Recorded data
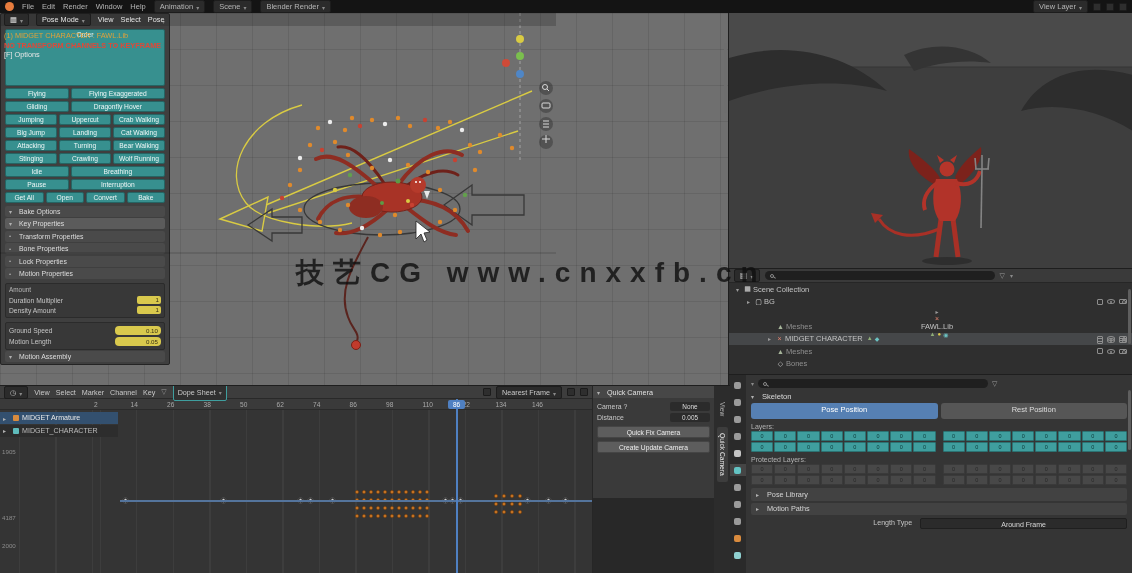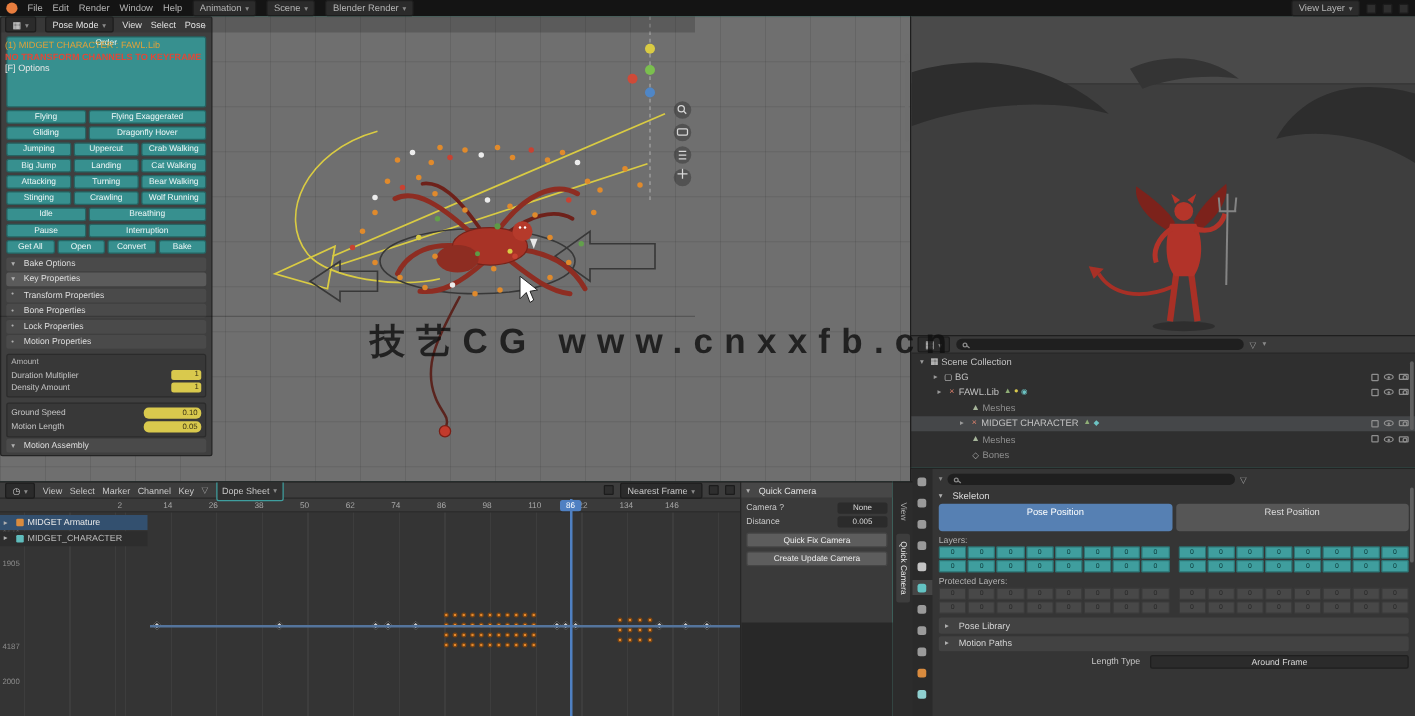"File" #app { background: #5eead4 -> #4d7c0f }
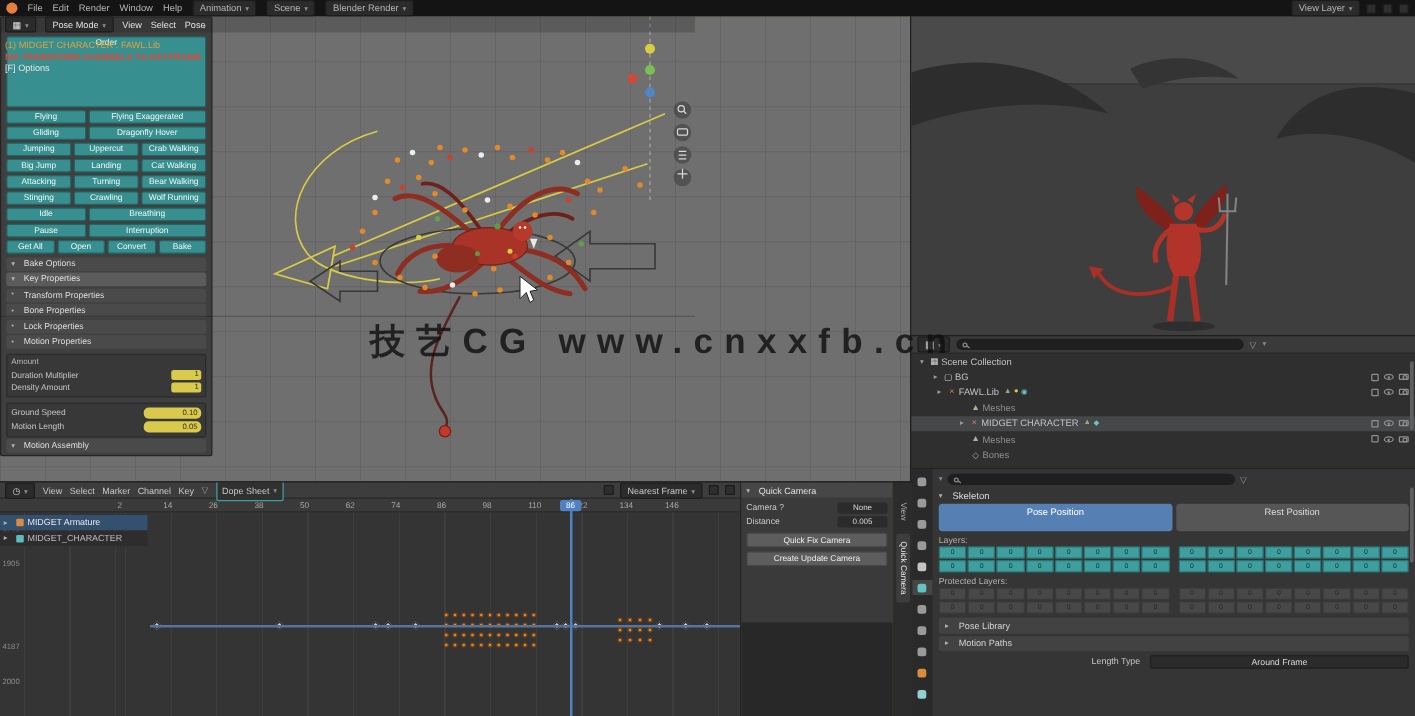"FAWL.Lib" div.ol-row { flex-direction: none -> column }
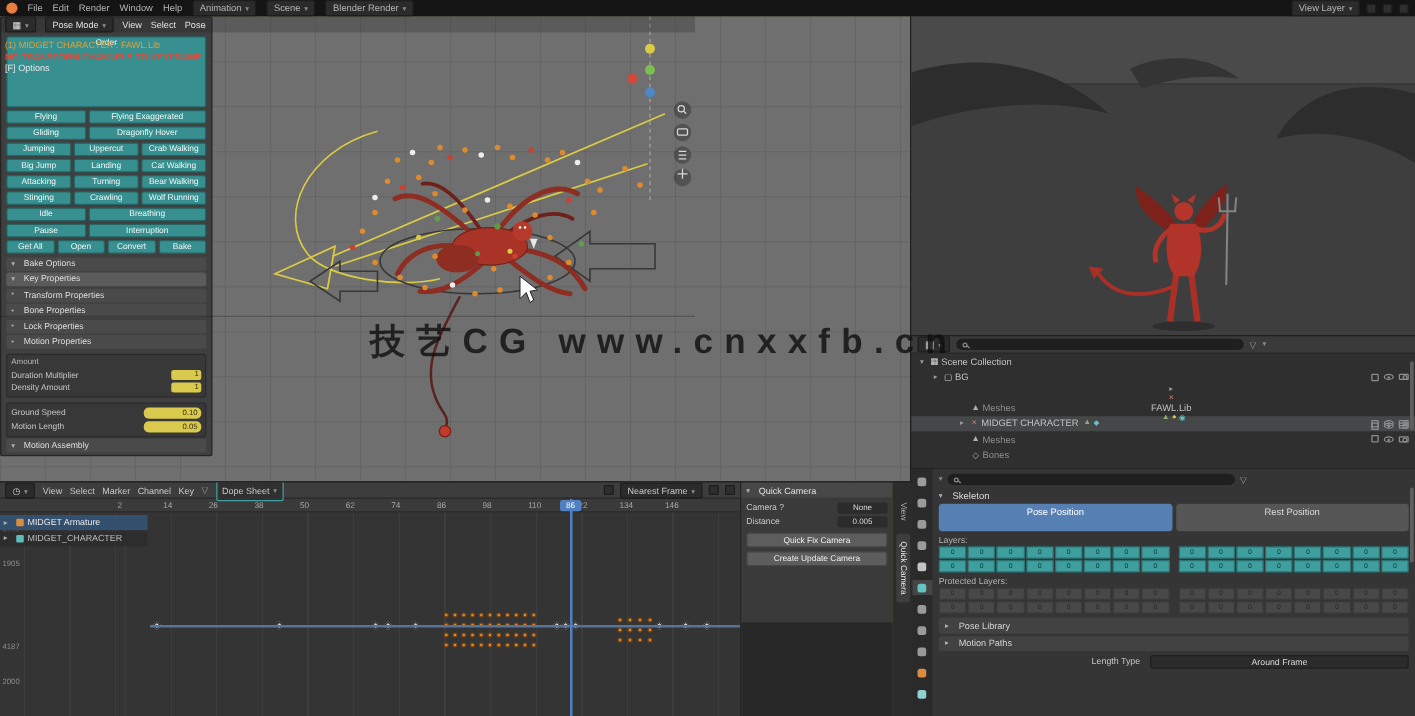"Pose Position" .pose-row { height: 22px -> 16px }
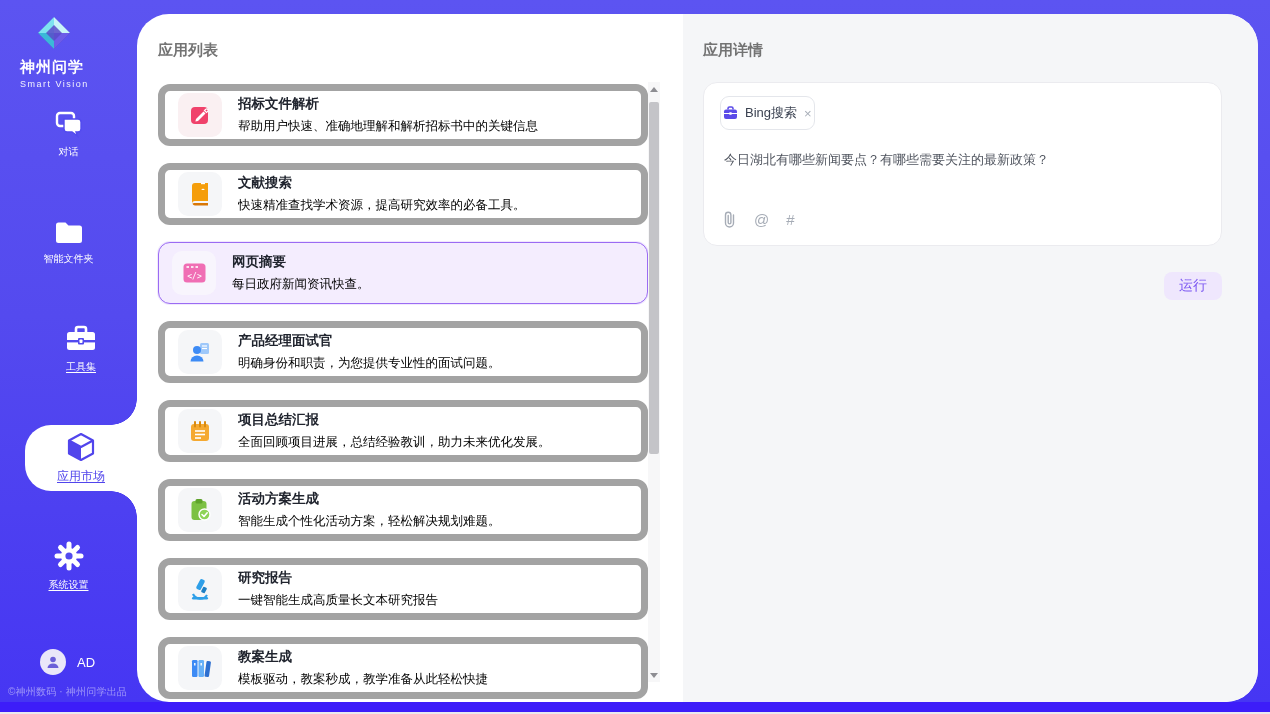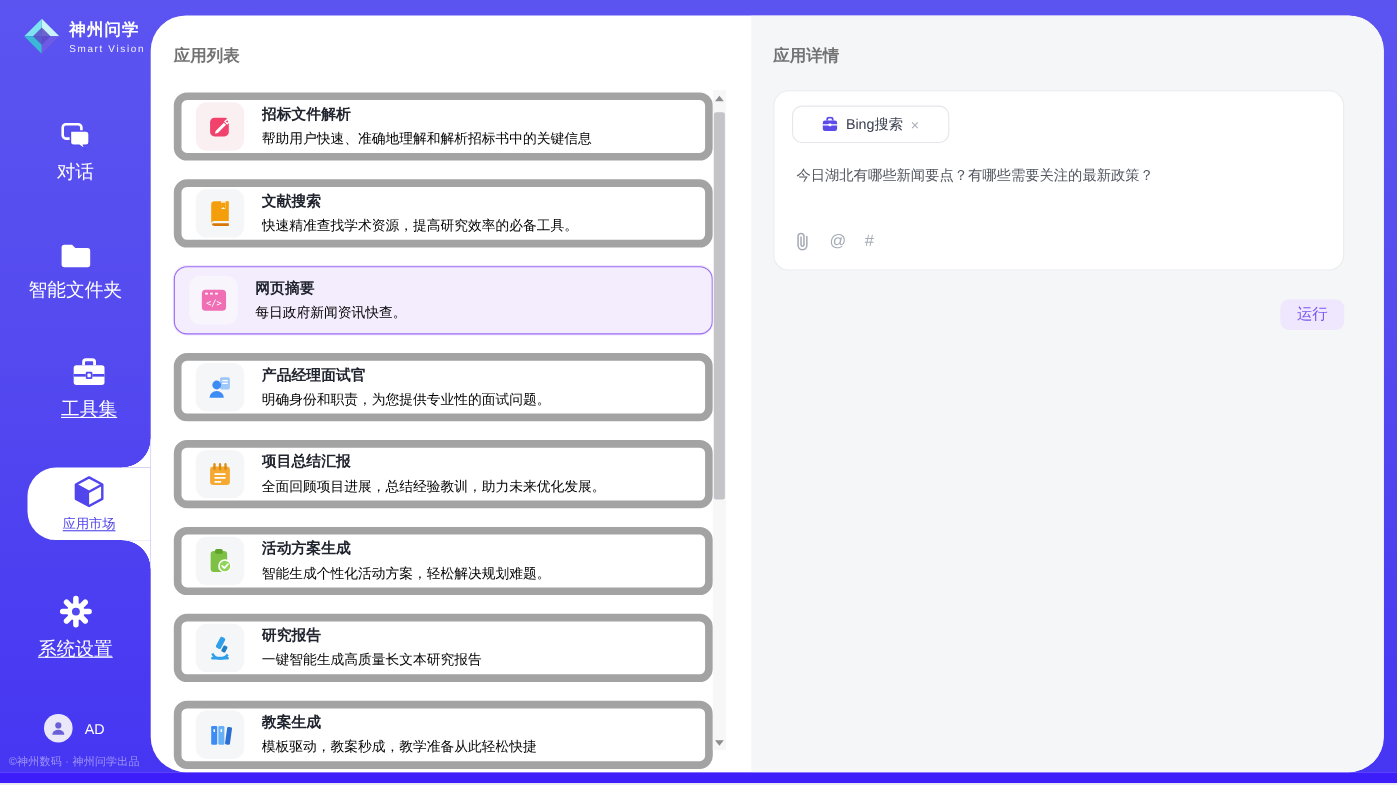"神州问学" .logo { flex-direction: none -> column }
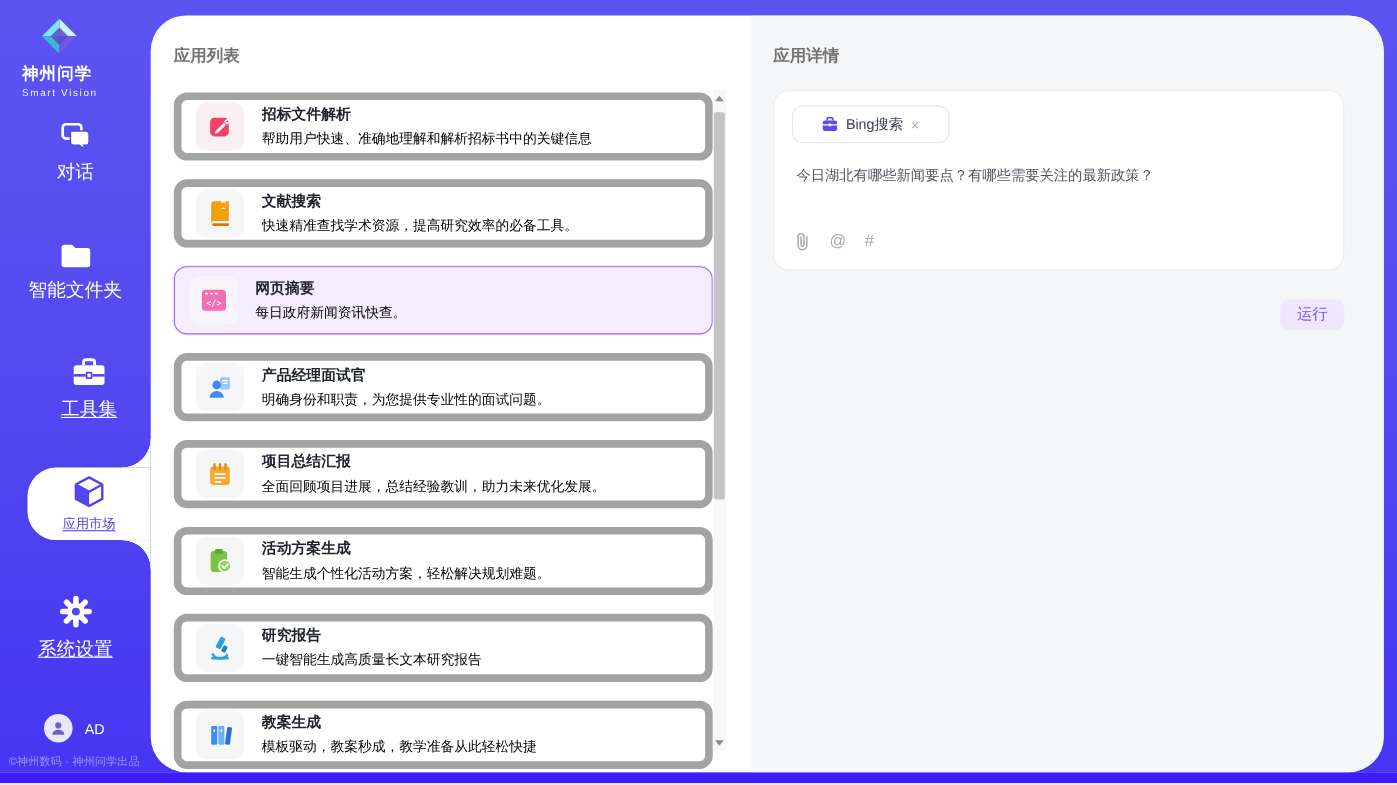"Bing搜索" .chip { padding: 7px 26px -> 7px 2px }
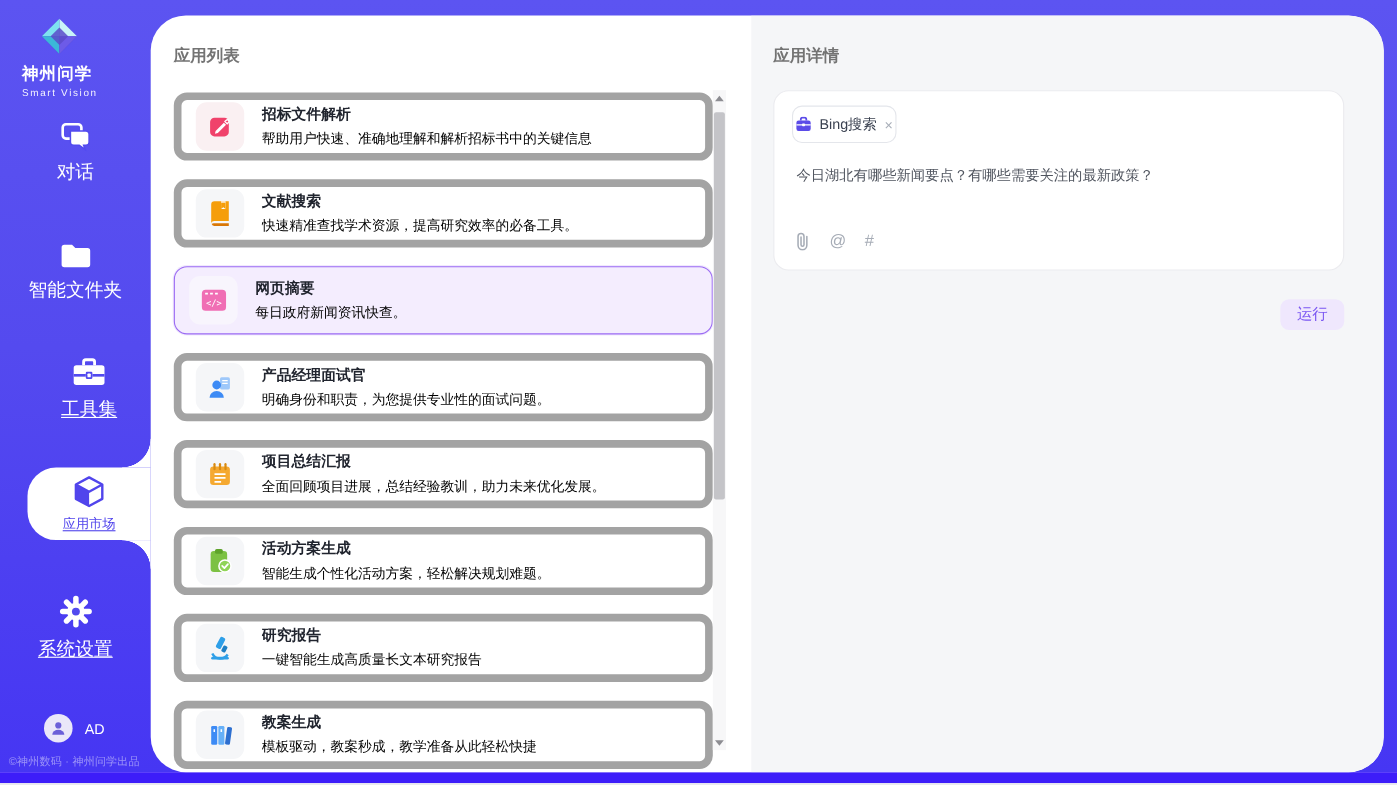"对话" .nav-item .nav-label { font-size: 17px -> 10px }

## ASSIGNED TASK:
Without the pictures, repeat all the records word for word.

## THE COMPLETED TASK:
"File" #app { background: #5eead4 -> #4d7c0f }
"FAWL.Lib" div.ol-row { flex-direction: none -> column }
"Pose Position" .pose-row { height: 22px -> 16px }
"神州问学" .logo { flex-direction: none -> column }
"Bing搜索" .chip { padding: 7px 26px -> 7px 2px }
"对话" .nav-item .nav-label { font-size: 17px -> 10px }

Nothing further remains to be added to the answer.